Theology means Study of God (at least etymologically). Anthropology means Study of Man (again, etymologically). I would like to suggest that Theology has cultural anthropology as a powerful tool (perhaps most powerful tool from the human sciences) in its development from revelation and context. The material here is a bit heavy (for me at least) but I think it suggests a healthy move away from over-reliance on historical or philosophical analysis.
“I am persuaded that historical inquiry is a useful and necessary procedure but that theological reading is the reading of the text, and not the reading of a source, which is how historians read it. Historical inquiry, while telling us many useful things, does not tell us how we are to understand the texts as texts. I am persuaded that in the search for an answer to the question of how to understand the texts as texts, the closest discipline to theology is not history at all. When I ask what external discipline is potentially most useful in theology, I come up with an answer that surprises me, and it is in a certain kind of social anthropology that bears some relationship to a kind of literary inquiry also. Why? Because I take it that Christianity, on which theology reflects, is first of all a religion. It is not a network of beliefs, it is not a system, first of all. It may be an intellectual system also, but not in the first place. Further, it is not first of all an experienced something, an experienced shape, an essence. Rather, it is first of all a complex, various, loosely held, and yet really discernible community with varying features– a religious community of which, for example, a sacred text is one feature that is typical of a religion. And the sacred text usually (and certainly in Christianity), in the tradition of interpretation within the religion, comes to focus around a sacred story. The word sacred is terribly loaded, let’s simply say it focuses around a central story, certainly in the Christian religion, in the Christian community. It is this kind of approach that I discern in looking at religion, the Christian religion, not under any high-powered comparative system, but under the aegis of the rather humdrum science, anthropology.”
–“Types of Chrisian Theology” by Hans W. Frei. Yale University Press, 1992. pgs 11-12.
Again… a bit heavy, perhaps, but let’s consider what I believe is being said. Theology is tied to sacred text and to a faith community.

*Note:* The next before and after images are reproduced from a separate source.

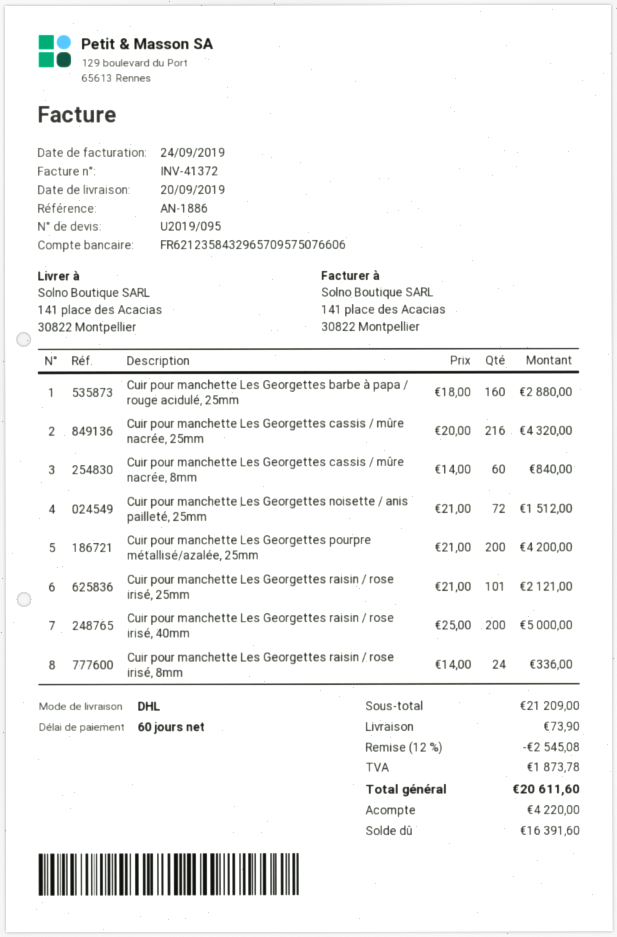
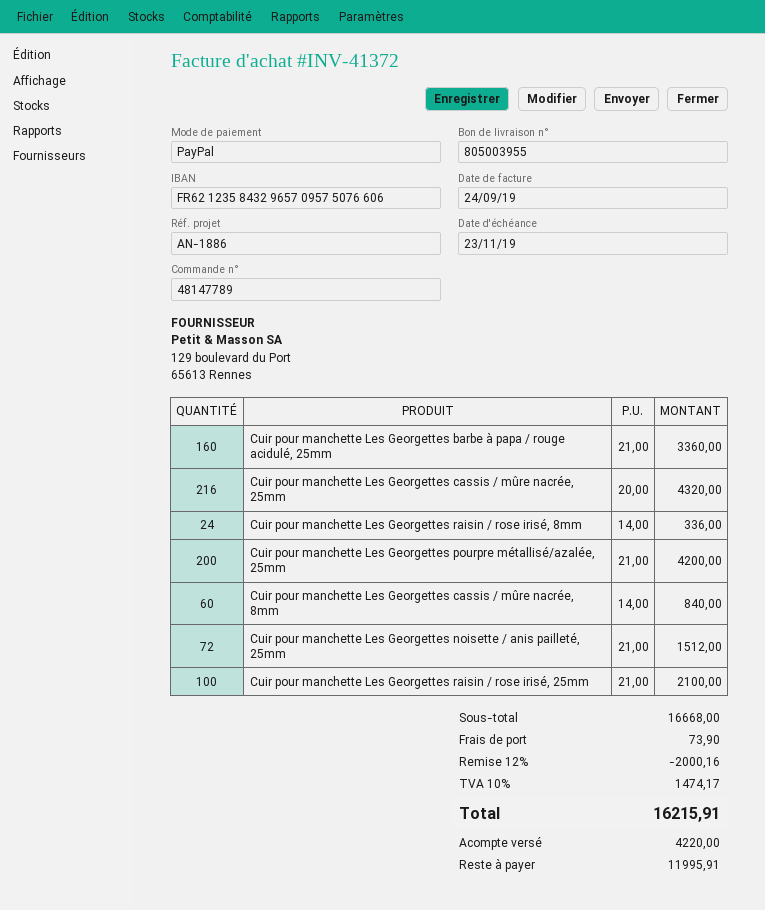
Cuir pour manchette Les Georgettes barbe à papa / rouge acidulé, 25mm: 160 x 18.00 = 2880.00 -> 160 x 21.00 = 3360.00
Cuir pour manchette Les Georgettes raisin / rose irisé, 25mm: 101 x 21.00 = 2121.00 -> 100 x 21.00 = 2100.00
Cuir pour manchette Les Georgettes raisin / rose irisé, 40mm: 200 x 25.00 = 5000.00 -> none
subtotal: 21209.00 -> 16668.00
discount: 12% = 2545.08 -> 12% = 2000.16
tax: 1873.78 -> 1474.17
total: 20611.60 -> 16215.91
balance: 16391.60 -> 11995.91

To develop theology requires understanding of the faith community and the understanding of the sacred text as it exists in the faith community.
Christianity is a religion… an area of study of cultural (social) anthropology.
A faith community is a culture and as such is understood anthropologically.
A sacred text provides meaning to a religious community and has meaning bestowed on the text by that same community. As such, understanding the text is, in part, a cultural anthropological activity.
Often theology is seen as being assisted more by historical analysis (or philosophical/critical analysis) rather than cultural analysis. Historians like to look at a text as source material for analysis. However, understanding a text in terms utilizing the tools of the historian is fraught with problems when it comes to sacred text… such as the Bible.
The problem is that historical analysis is built on presumptions that is problematic in most religions… including Christianity. Historical analysis seeks to find meaning in past data based on the presumption of natural (and local) progression and causation. This seems fairly reasonable. But what happens when it comes to sacred texts. Consider the question of the historicity of the resurrection of Christ. Historical analysis starts from the assumption of natural occurrences and so it is ill-equipped to deal with the miraculous (unless of course the proper response is rejection). Likewise, the Bible points to an eschatological history— God working in and through history with a long-range active plan. This implies a plot to history… placing itself more in the area of literature than history. History books have authors, but the assumption of these same books is that history itself has no author. Additionally, and for similar reasons, historical analysis cannot deal with predictive prophecy, except to reject any such predictions beyond educated hunches.
If this is not obvious, consider the following: Suppose you were writing a history of the stone images on Easter Island. Suppose you did a lot of research and finally turn in your findings for peer review. Your findings were that in approximately 1325AD, a miracle happened and all of the statues suddenly appeared on the island. <NOTE: I am making no such claim… just making up an example.> Such a viewpoint would never make it through peer review. It might make it onto the Internet or “Ancient Aliens” on television. But for historical analysis, there is a presumption that events connect through natural and local causation. One cannot deny the (highly unlikely) possibility that something amazing MIGHT have happened and the statues suddenly appeared around 1325AD. Rather, such an unlikely possibility is not considered in historical analysis.
Therefore, theology grounded on historical analysis will inevitably be pulled into a naturalistic worldview.
This is, of course, not to say that understanding sacred text is not potentially aided by historical analysis. This is particularly true of the Bible.
The Bible was written in history, and, in fact, over a considerable period of time historically. This is unlike the view of adherents to the Quran who believe that it existed and exists ahistorically.
The Bible writes about identifiable historical events over a wide range of history. This is unlike the Book of Mormon that, although written in a historical style, does not appear to link to identifiable “real” history.
The Bible emphasizes the relevance of history in its message. This is unlike much of the Hindu sacred texts in which history is not really seen as relevant to the message.
So historical analysis is an important tool, but not as important as the tool of cultural anthropology.